- [What the task requires]
Reproduce the listing below from the line with "delivery note number: LS499492 -> LS493492" to the line with "Reima Winter Mittens", both lines included, character for character, minus any pictures.
═════ Data under study
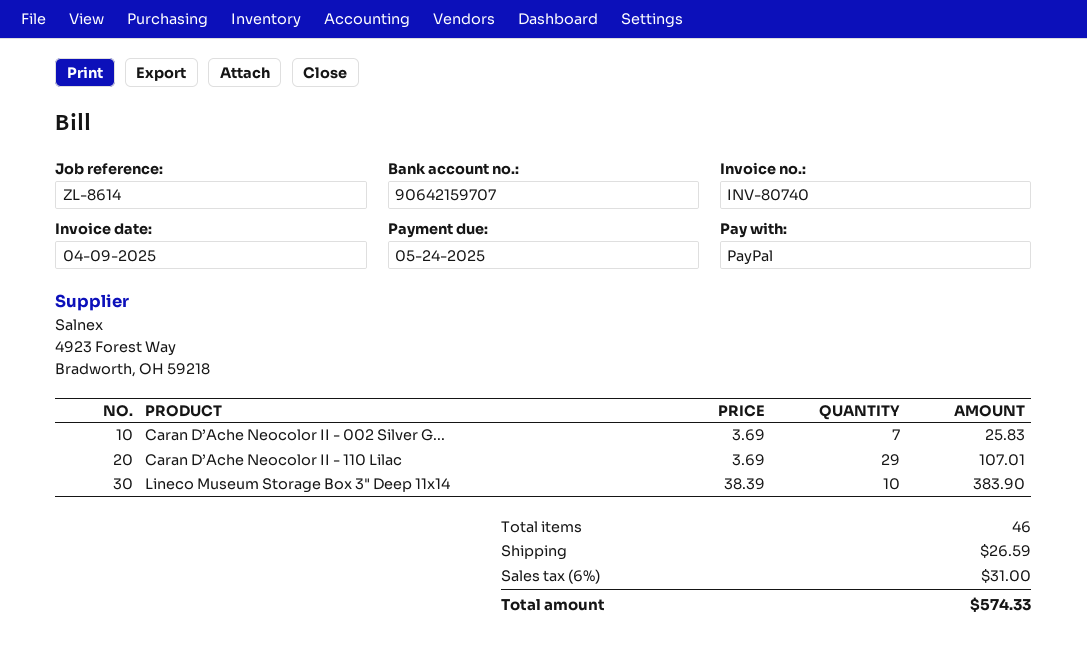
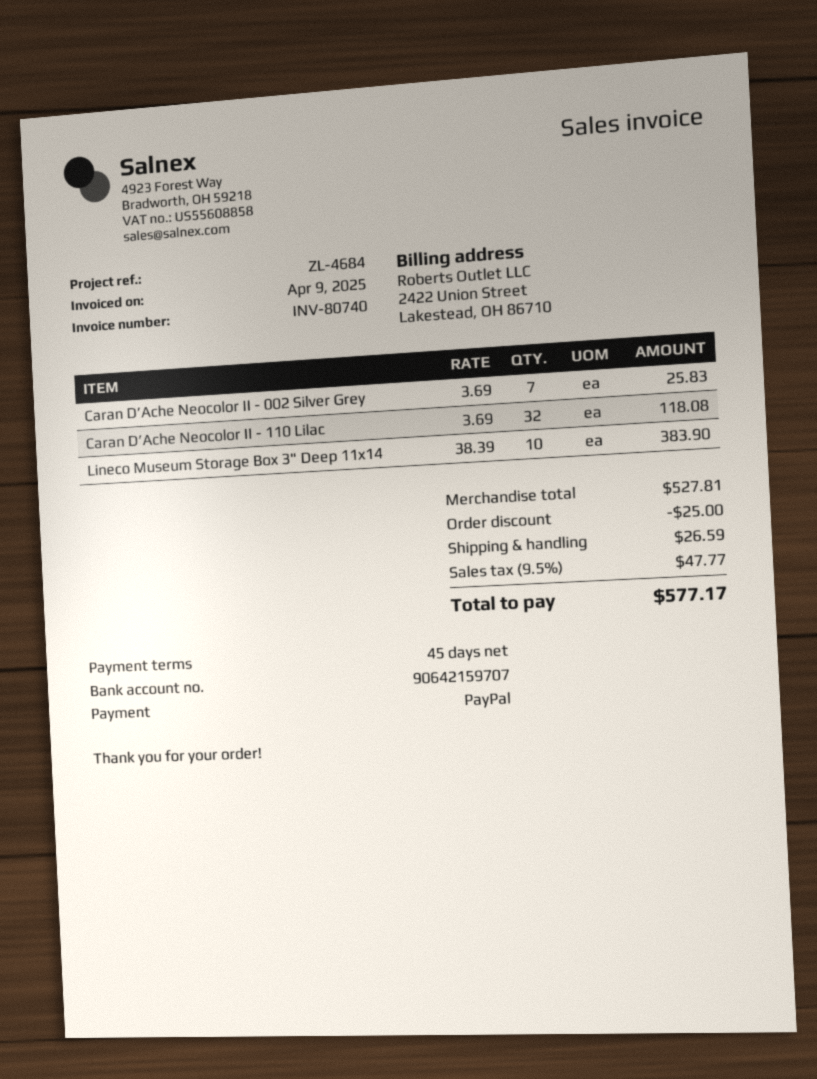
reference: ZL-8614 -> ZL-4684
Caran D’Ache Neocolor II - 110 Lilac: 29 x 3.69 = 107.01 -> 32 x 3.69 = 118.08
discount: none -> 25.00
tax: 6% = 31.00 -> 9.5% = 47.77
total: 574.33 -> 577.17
══════════
═════ Data under study
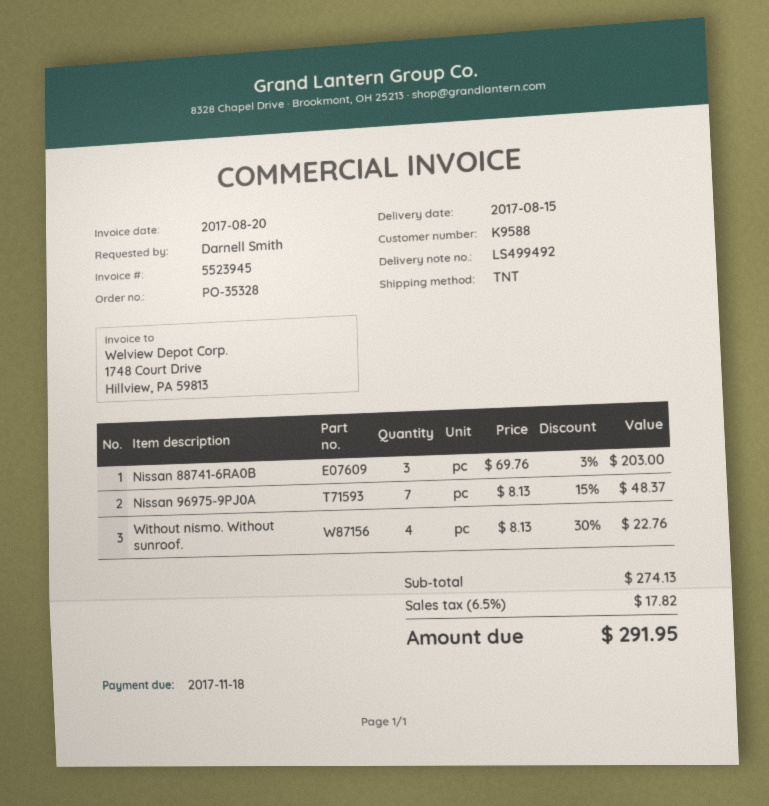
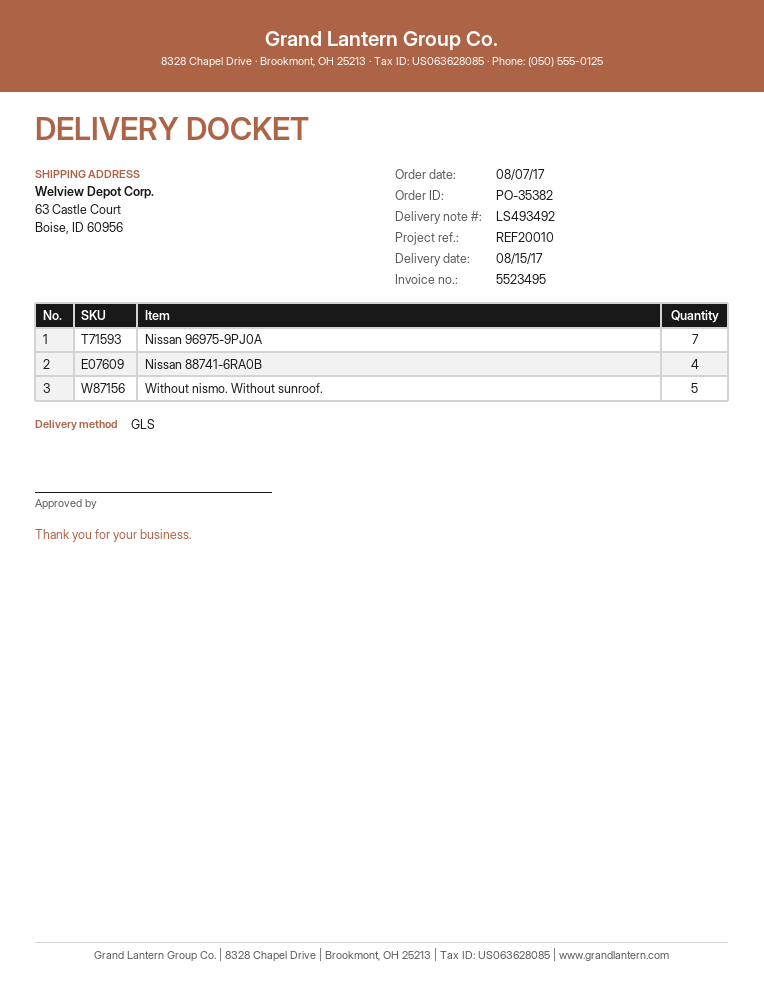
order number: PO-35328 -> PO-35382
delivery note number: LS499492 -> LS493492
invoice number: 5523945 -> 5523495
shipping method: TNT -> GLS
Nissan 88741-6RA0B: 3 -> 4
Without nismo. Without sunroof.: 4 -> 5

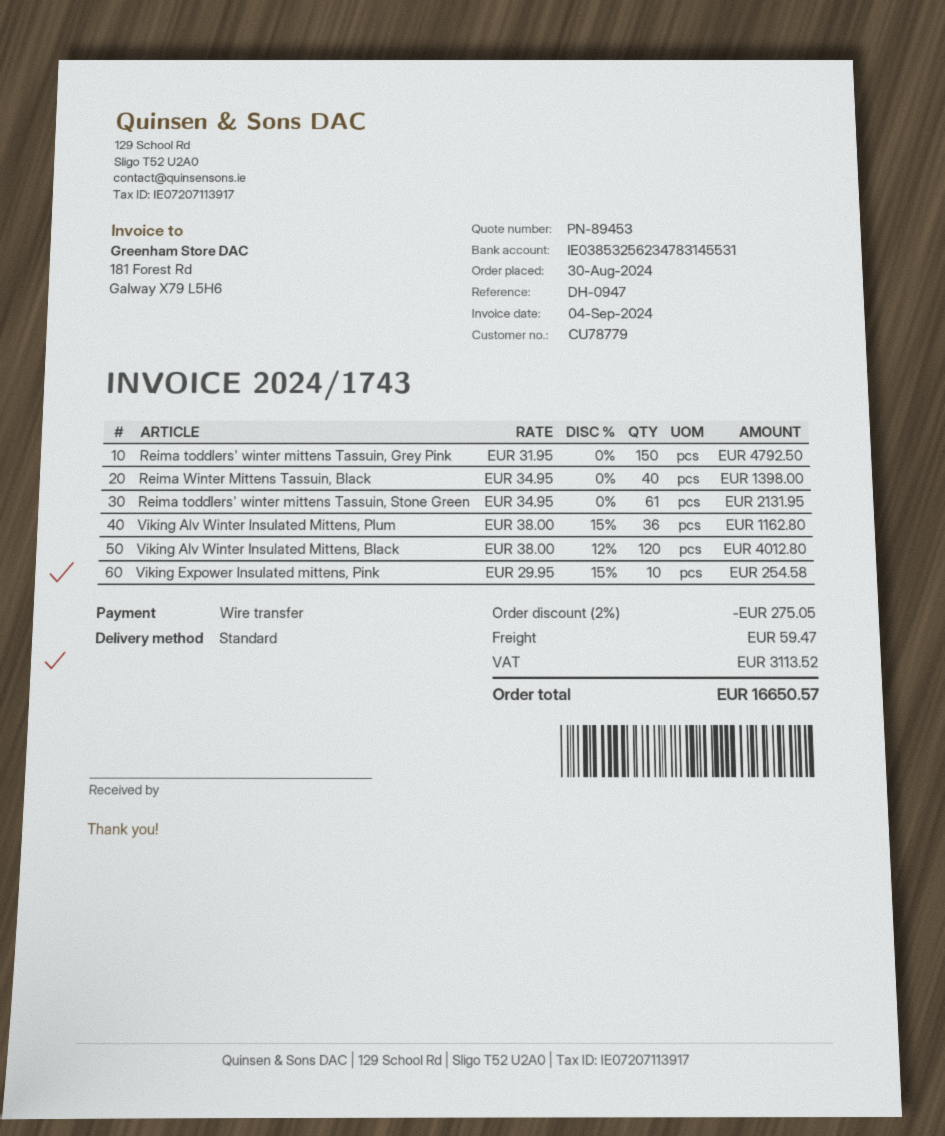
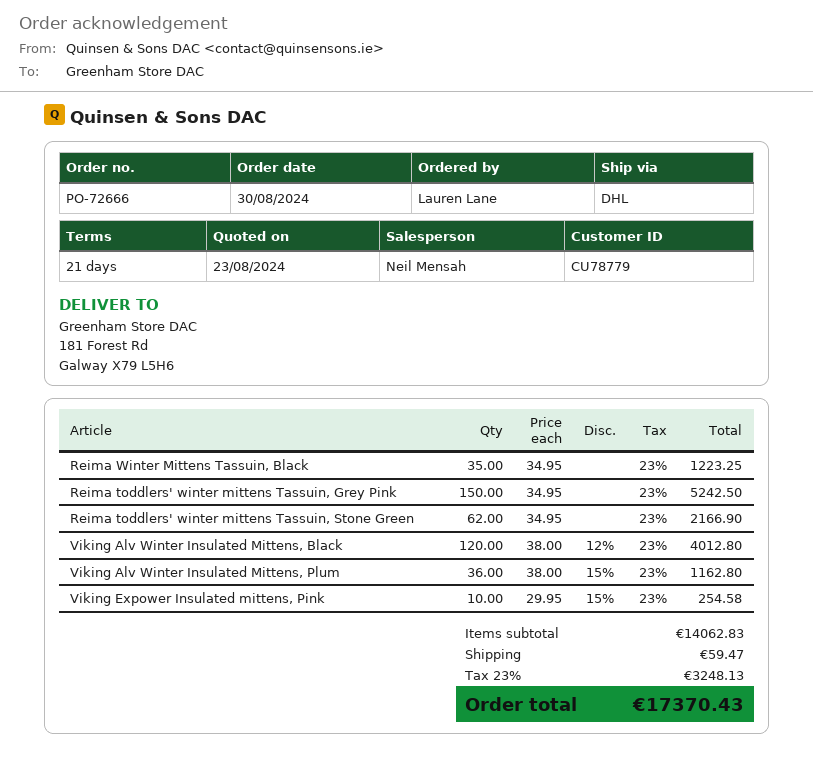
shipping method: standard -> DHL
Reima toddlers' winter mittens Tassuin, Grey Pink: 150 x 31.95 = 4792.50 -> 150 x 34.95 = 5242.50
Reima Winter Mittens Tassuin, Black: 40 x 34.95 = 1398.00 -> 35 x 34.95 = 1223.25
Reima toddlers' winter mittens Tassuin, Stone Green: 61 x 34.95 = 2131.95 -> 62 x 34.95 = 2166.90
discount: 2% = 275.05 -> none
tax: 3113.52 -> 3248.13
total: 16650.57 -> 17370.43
══════════
- [Answer to the problem]
delivery note number: LS499492 -> LS493492
invoice number: 5523945 -> 5523495
shipping method: TNT -> GLS
Nissan 88741-6RA0B: 3 -> 4
Without nismo. Without sunroof.: 4 -> 5

shipping method: standard -> DHL
Reima toddlers' winter mittens Tassuin, Grey Pink: 150 x 31.95 = 4792.50 -> 150 x 34.95 = 5242.50
Reima Winter Mittens Tassuin, Black: 40 x 34.95 = 1398.00 -> 35 x 34.95 = 1223.25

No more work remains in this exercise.